McFarland v. Atkins

WILLIAMS, Justice,

concurring in part and dissenting in part:

As the majority opinion says, the only question presented by the record before us is the question of standing to sue. To answer that question, >ve must consider as true all of the allegations of the amended petition as a whole, and not merely the three isolated paragraphs quoted in the majority opinion. Needless to say, the question of the truth or falsity of the allegations is not before us at this time.

Although I agree with the holding of the majority that appellant does not have standing to sue the private charitable groups involved, I must respectfully disagree with the holding that she lacks standing to sue the State Commissioner of Health.

The holding is based upon a conclusion that the amended petition alleged only “non-expenditure irregularities” — a phrase that does not appear in the pleadings in the record before us.

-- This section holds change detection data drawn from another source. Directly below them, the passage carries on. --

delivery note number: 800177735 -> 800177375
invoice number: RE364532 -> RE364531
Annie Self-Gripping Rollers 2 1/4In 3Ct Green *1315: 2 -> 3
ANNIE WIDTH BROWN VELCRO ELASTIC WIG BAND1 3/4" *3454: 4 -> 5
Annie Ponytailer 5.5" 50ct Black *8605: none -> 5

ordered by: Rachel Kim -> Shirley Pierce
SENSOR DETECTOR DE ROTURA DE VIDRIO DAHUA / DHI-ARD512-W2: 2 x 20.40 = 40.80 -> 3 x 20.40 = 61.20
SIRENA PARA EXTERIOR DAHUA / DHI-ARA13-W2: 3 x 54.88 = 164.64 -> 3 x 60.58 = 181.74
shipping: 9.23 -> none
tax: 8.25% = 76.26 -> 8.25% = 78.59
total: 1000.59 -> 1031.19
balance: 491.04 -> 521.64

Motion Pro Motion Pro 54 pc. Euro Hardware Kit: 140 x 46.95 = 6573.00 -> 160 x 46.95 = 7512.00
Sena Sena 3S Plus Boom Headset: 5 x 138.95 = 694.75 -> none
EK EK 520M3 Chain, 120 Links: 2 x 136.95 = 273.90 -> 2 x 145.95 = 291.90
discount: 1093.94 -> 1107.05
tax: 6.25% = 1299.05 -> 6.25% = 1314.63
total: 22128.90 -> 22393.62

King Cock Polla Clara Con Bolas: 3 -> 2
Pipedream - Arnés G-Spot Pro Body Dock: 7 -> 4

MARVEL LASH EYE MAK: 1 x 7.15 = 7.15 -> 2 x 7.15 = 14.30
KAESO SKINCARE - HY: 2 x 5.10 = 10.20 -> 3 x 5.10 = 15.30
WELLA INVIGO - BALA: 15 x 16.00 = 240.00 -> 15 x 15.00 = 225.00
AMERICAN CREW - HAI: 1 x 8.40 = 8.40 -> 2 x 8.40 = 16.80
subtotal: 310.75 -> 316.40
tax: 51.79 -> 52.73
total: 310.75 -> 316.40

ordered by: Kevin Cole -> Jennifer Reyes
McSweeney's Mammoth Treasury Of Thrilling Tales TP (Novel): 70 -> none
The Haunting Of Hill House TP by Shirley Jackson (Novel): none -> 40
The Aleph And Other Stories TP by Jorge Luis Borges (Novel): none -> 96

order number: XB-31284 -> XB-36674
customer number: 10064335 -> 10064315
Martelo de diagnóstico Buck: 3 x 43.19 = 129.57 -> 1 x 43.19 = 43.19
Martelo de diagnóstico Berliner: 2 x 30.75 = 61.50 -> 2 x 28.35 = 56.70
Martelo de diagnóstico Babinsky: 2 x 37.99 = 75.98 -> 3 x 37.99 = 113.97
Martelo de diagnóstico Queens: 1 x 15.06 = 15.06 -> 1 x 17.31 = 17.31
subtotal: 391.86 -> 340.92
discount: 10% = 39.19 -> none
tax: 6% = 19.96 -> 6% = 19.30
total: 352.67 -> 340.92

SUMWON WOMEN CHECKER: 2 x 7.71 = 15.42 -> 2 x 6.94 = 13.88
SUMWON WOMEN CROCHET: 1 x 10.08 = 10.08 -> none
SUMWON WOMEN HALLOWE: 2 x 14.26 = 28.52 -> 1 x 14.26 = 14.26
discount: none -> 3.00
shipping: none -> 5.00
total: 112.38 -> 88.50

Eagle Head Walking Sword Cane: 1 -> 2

In my view, taken as a whole, the amended petition plainly alleged that unlawful expenditures were involved. It alleges, in effect, (1) that Planned Parenthood is operating a Family Planning Center under a contract with the State Department of Health, and (2) that a part of its operations are in violation of law. I can find no basis in the amended petition for the conclusion that the unlawful part of the operation involves merely “non-expenditure irregularities”. Whatever Planned Parenthood does in the operation of the Family Planning Center — whether lawful or unlawful — is done pursuant to the contract with the State Department of Health, for which it receives a valuable consideration.

In the fourth paragraph of the majority opinion, it is said that “Planned Parenthood operates a Family Planning Center under a contract with the State Board of Health * * * ”, and in the next paragraph, as a specific example, the allegation that “ * * * Planned Parenthood distributed birth control information and services to minors in a manner prohibited by 63 O.S. Supp.1976, Sec. 2601, et seq”, is set out. The further conclusion, in the third paragraph of Part IV of the opinion, that the allegedly unlawful distribution of “birth control information and services” costs nothing and amounts only to “non-expenditure irregularities” is, to my mind, not justified by any of the language of the amended petition.

*764In my view, the holding of this Court in the previous opinion promulgated herein on March 14, 1978 (published at 49 OBJ 423), on the question of standing to sue the State Commissioner of Health, was correct and should be followed.

This Court has held that a resident taxpayer has an equitable ownership in funds in the State Treasury. See Vette v. Child-ers, et aL, 102 Okl. 140, 228 P. 145: In that case we reversed a judgment of the trial court dismissing an action by a private taxpayer for an order restraining the expenditure of public funds unconstitutionally appropriated by our Legislature, and remanded the case for further proceedings. In my view, basic principles of due process require that we do the same for the appellant in the case now before us. Unfortunately, the holding of the majority effectively closes the door to a taxpayer who is merely trying to prevent the unlawful expenditure of funds in which she has an equitable interest.

On the question of standing to sue the State Commissioner of Health, I therefore respectfully dissent.

I am authorized to state that Mr. Justice DOOLIN concurs in the views herein above expressed.